OptiLIME: Optimized LIME Explanations for Diagnostic Computer Algorithms
- URL: http://arxiv.org/abs/2006.05714v3
- Date: Mon, 7 Feb 2022 19:21:23 GMT
- Title: OptiLIME: Optimized LIME Explanations for Diagnostic Computer Algorithms
- Authors: Giorgio Visani, Enrico Bagli, Federico Chesani
- Abstract summary: Local Interpretable Model-Agnostic Explanations (LIME) is a popular method to perform interpretability of any kind of Machine Learning (ML) model.
LIME is widespread across different domains, although its instability is one of the major shortcomings.
We propose a framework to maximise stability, while retaining a predefined level of adherence.

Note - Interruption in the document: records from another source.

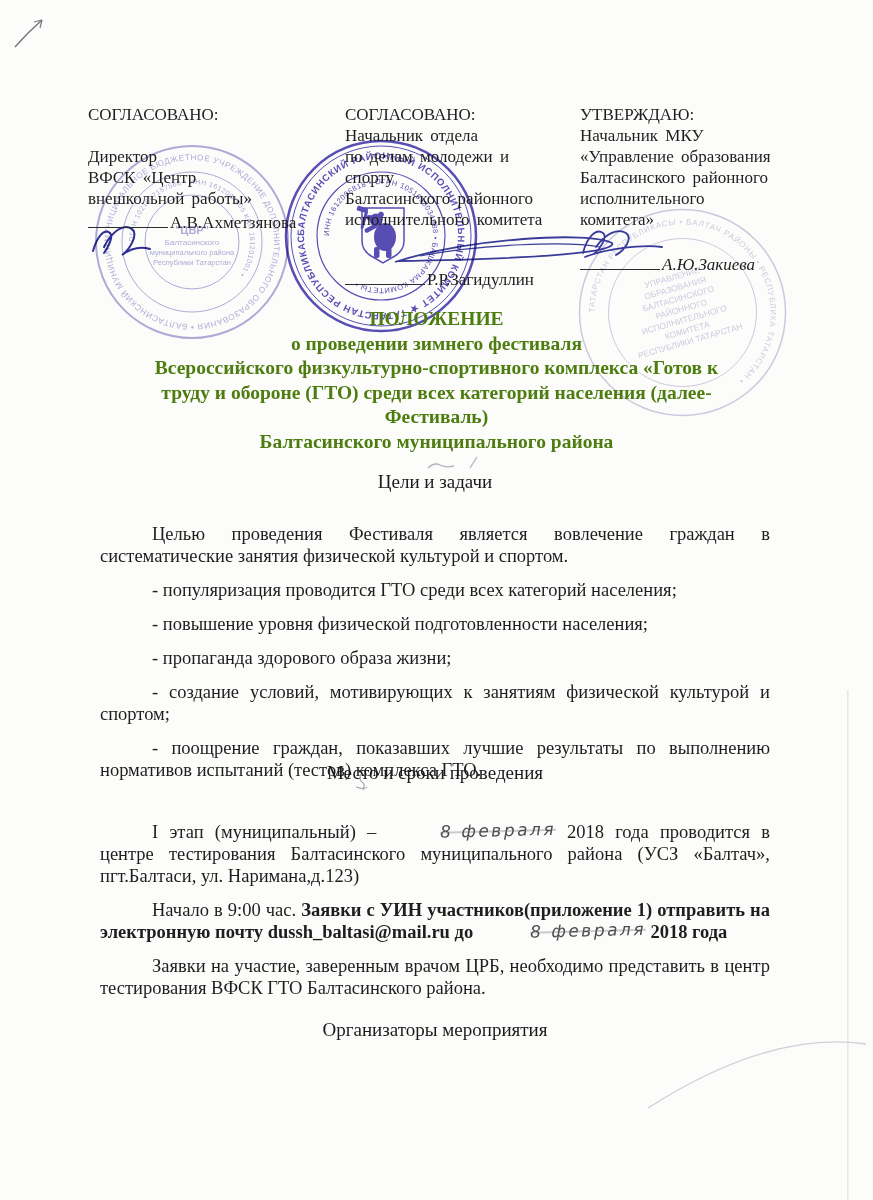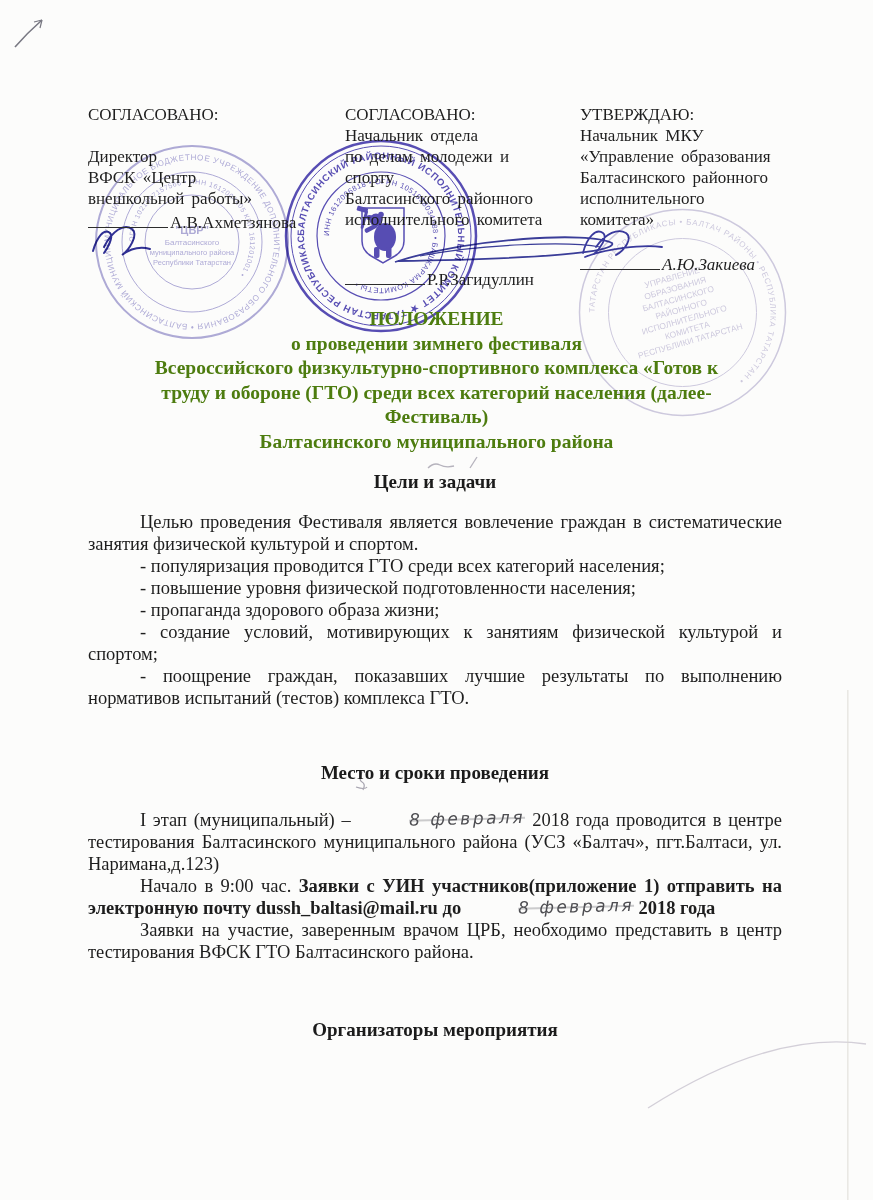--- a/index.html
+++ b/index.html
@@ -24,7 +24,7 @@
   .title-block{position:absolute;top:307px;left:80px;width:713px;text-align:center;
                font-weight:bold;font-size:19.5px;line-height:24.6px;color:#4d7c0f;z-index:2;}
   .sec-heading{position:absolute;left:88px;width:694px;text-align:center;
-               font-weight:bold;font-size:19px;color:#1b1b1b;z-index:2;}
+               font-weight:normal;font-size:19px;color:#1b1b1b;z-index:2;}
   #goals-heading{top:471px;}
   #venue-heading{top:762px;}
   #organizers-heading{top:1019px;}

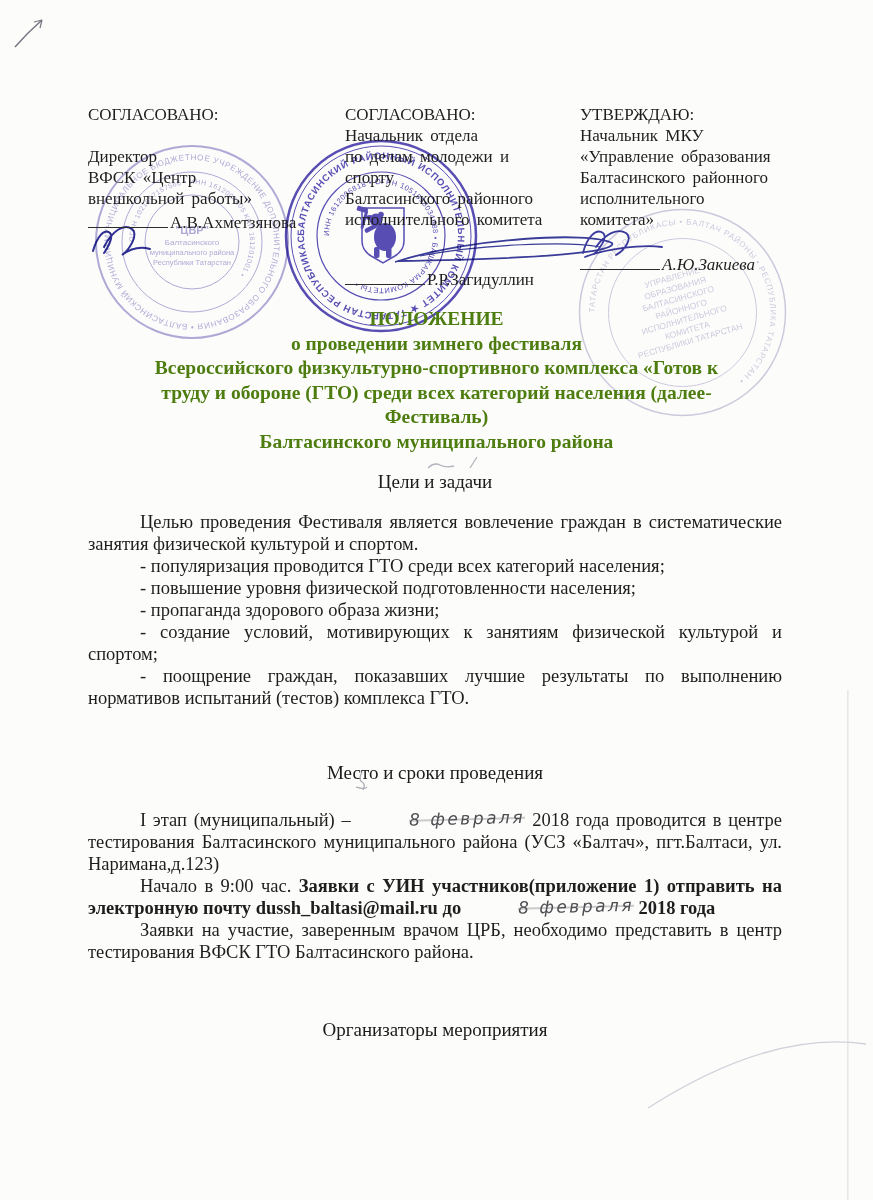--- a/index.html
+++ b/index.html
@@ -33,7 +33,7 @@
             text-align:justify;z-index:2;}
   #goals-body{top:511px;}
   #venue-body{top:809px;}
-  .bodytext p{margin:0;text-indent:52px;}
+  .bodytext p{margin:12px;text-indent:52px;}
   b{font-weight:bold;}
   .handwritten{font-family:"DejaVu Sans",sans-serif;font-style:italic;font-size:17px;
                letter-spacing:2.5px;color:#4e4e52;display:inline-block;transform:rotate(-1.5deg);

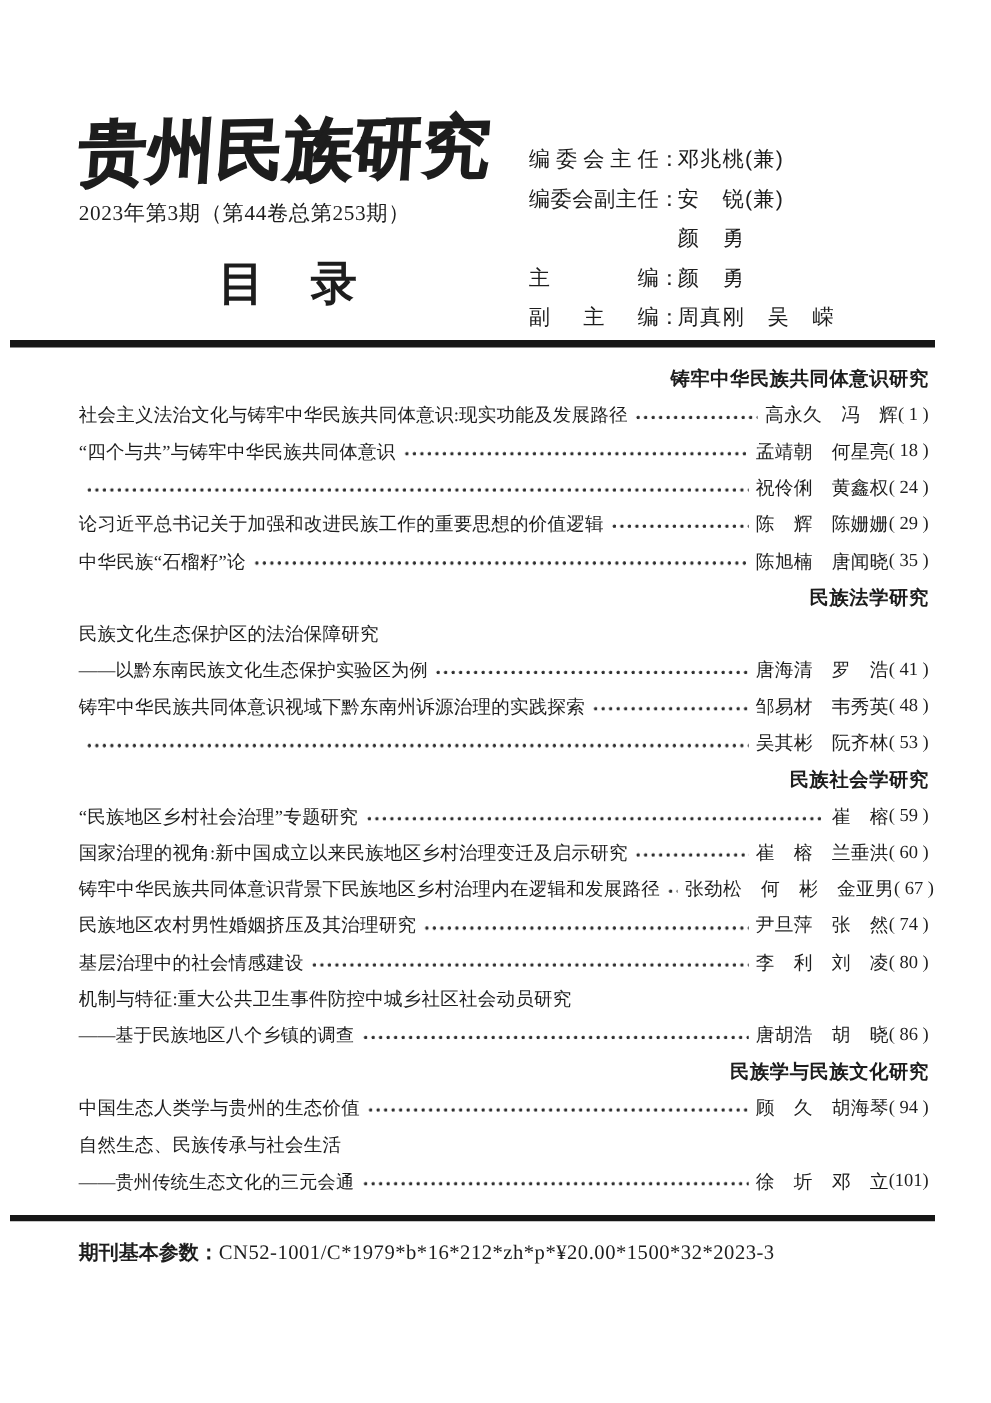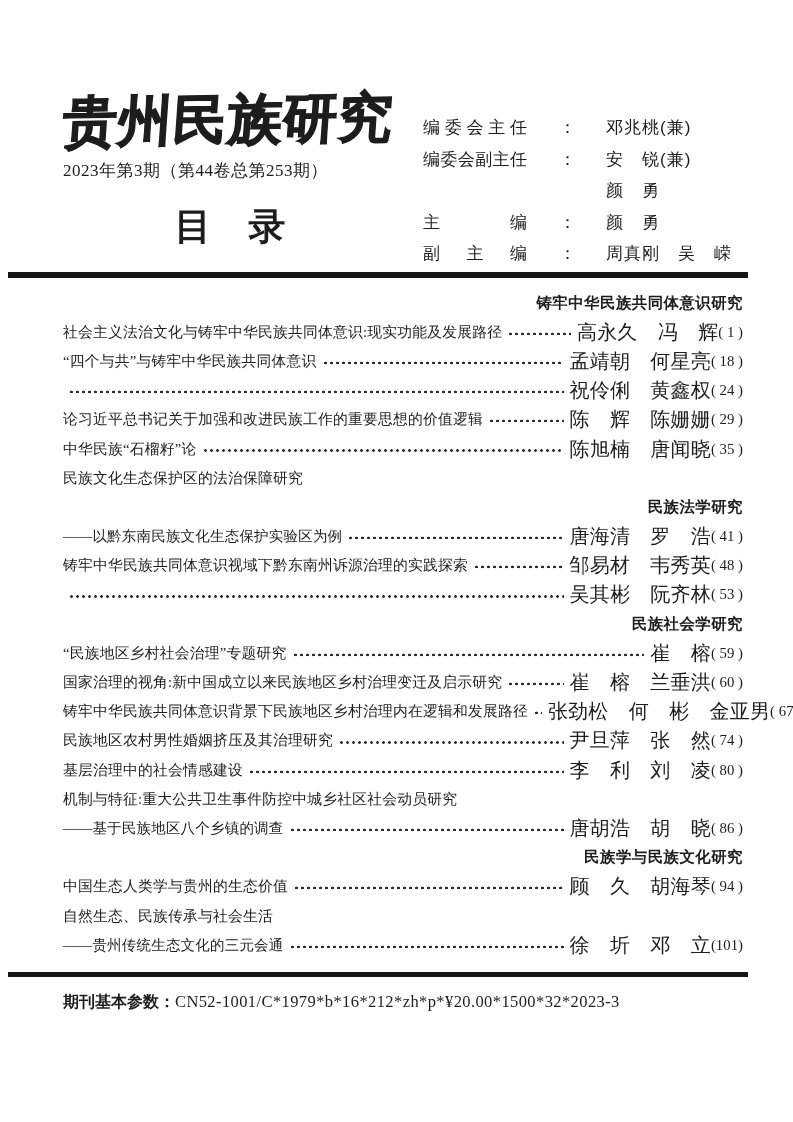--- a/index.html
+++ b/index.html
@@ -49,7 +49,7 @@
     font-size: 17px;
     font-family: "Liberation Sans", "DejaVu Sans", sans-serif;
   }
-  .ed-row { height: 31.5px; display: flex; align-items: center; white-space: nowrap; gap: 32px; }
+  .ed-row { height: 31.5px; display: flex; align-items: center; white-space: nowrap; }
   .ed-label {
     display: inline-block;
     width: 104px;

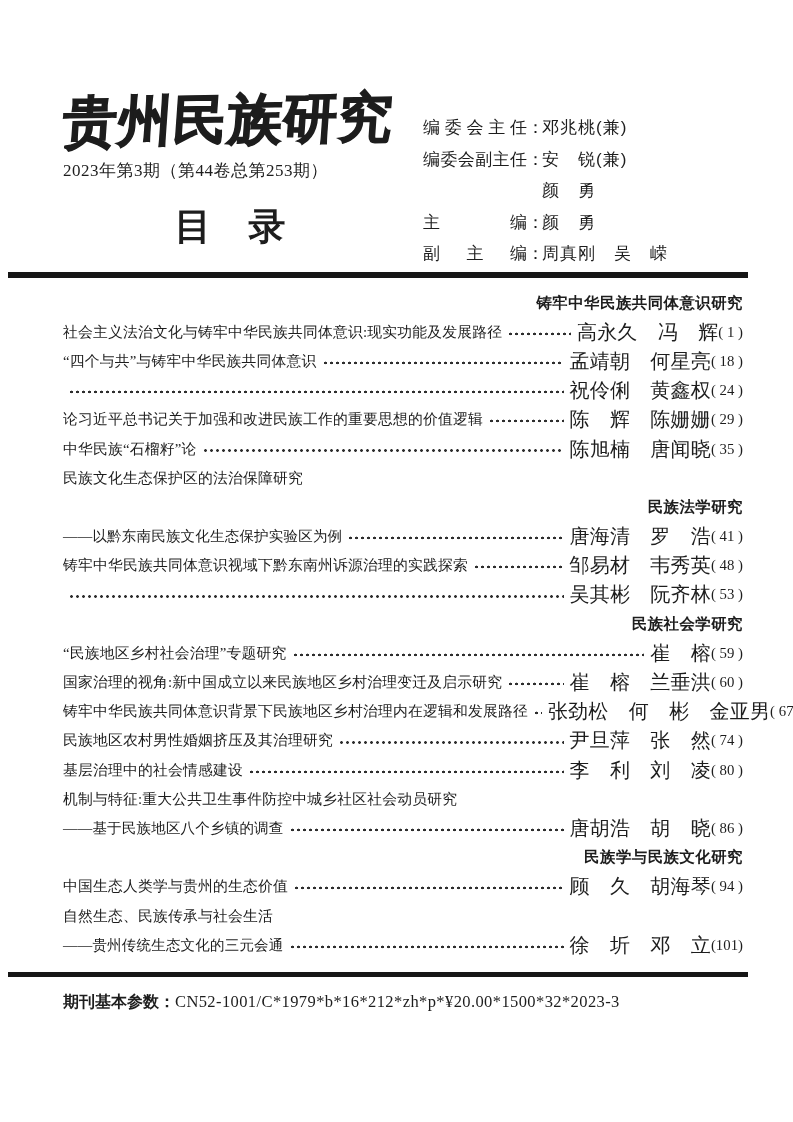--- a/index.html
+++ b/index.html
@@ -97,7 +97,7 @@
   }
   .entry-authors {
     flex: 0 0 auto;
-    font-size: 20px;
+    font-size: 15px;
     white-space: pre;
     letter-spacing: 0.2px;
   }

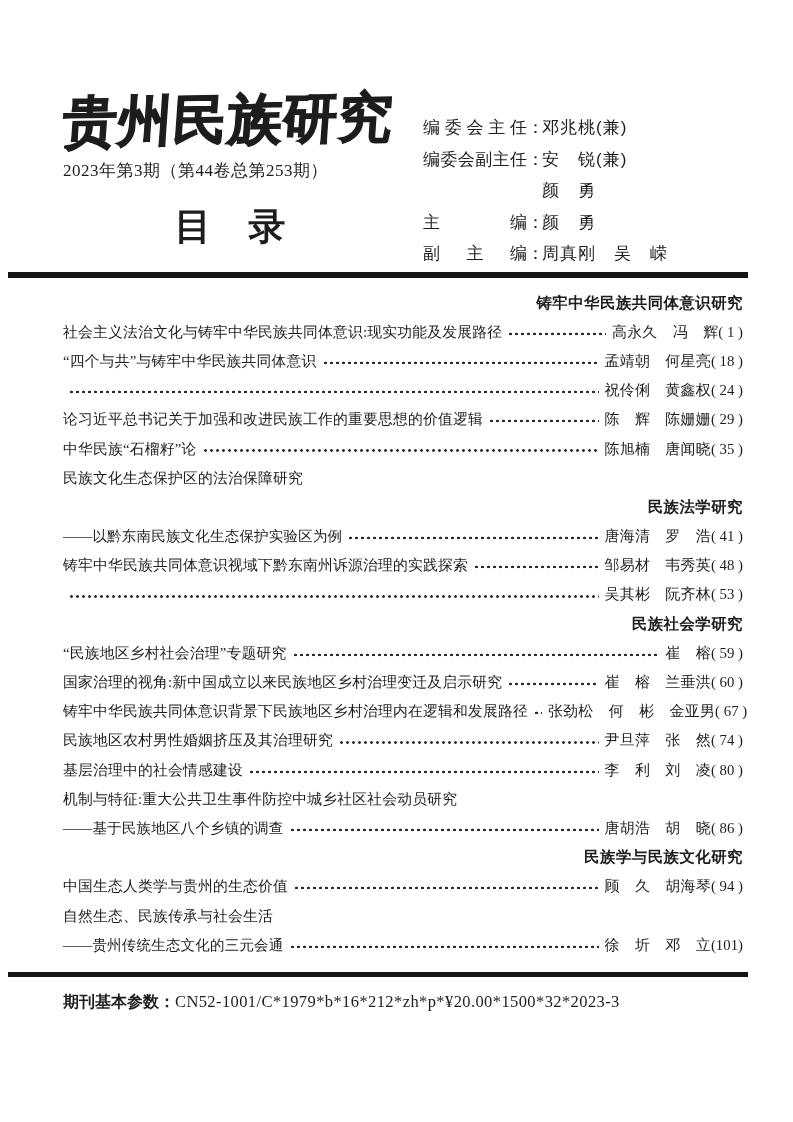--- a/index.html
+++ b/index.html
@@ -194,11 +194,11 @@
         <span class="entry-authors">陈旭楠　唐闻晓</span>
         <span class="entry-page">( 35 )</span>
       </div>
+      <div class="toc-row toc-heading-row">
+        <span class="sec-title">民族法学研究</span>
+      </div>
       <div class="toc-row toc-entry">
         <span class="entry-title">民族文化生态保护区的法治保障研究</span>
-      </div>
-      <div class="toc-row toc-heading-row">
-        <span class="sec-title">民族法学研究</span>
       </div>
       <div class="toc-row toc-entry">
         <span class="entry-title italic">——以黔东南民族文化生态保护实验区为例</span>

- Score: 2.570261777174546
- License: http://arxiv.org/licenses/nonexclusive-distrib/1.0/
- Abstract: Local Interpretable Model-Agnostic Explanations (LIME) is a popular method to
perform interpretability of any kind of Machine Learning (ML) model. It
explains one ML prediction at a time, by learning a simple linear model around
the prediction. The model is trained on randomly generated data points, sampled
from the training dataset distribution and weighted according to the distance
from the reference point - the one being explained by LIME. Feature selection
is applied to keep only the most important variables. LIME is widespread across
different domains, although its instability - a single prediction may obtain
different explanations - is one of the major shortcomings. This is due to the
randomness in the sampling step, as well as to the flexibility in tuning the
weights and determines a lack of reliability in the retrieved explanations,
making LIME adoption problematic. In Medicine especially, clinical
professionals trust is mandatory to determine the acceptance of an explainable
algorithm, considering the importance of the decisions at stake and the related
legal issues. In this paper, we highlight a trade-off between explanation's
stability and adherence, namely how much it resembles the ML model. Exploiting
our innovative discovery, we propose a framework to maximise stability, while
retaining a predefined level of adherence. OptiLIME provides freedom to choose
the best adherence-stability trade-off level and more importantly, it clearly
highlights the mathematical properties of the retrieved explanation. As a
result, the practitioner is provided with tools to decide whether the
explanation is reliable, according to the problem at hand. We extensively test
OptiLIME on a toy dataset - to present visually the geometrical findings - and
a medical dataset. In the latter, we show how the method comes up with
meaningful explanations both from a medical and mathematical standpoint.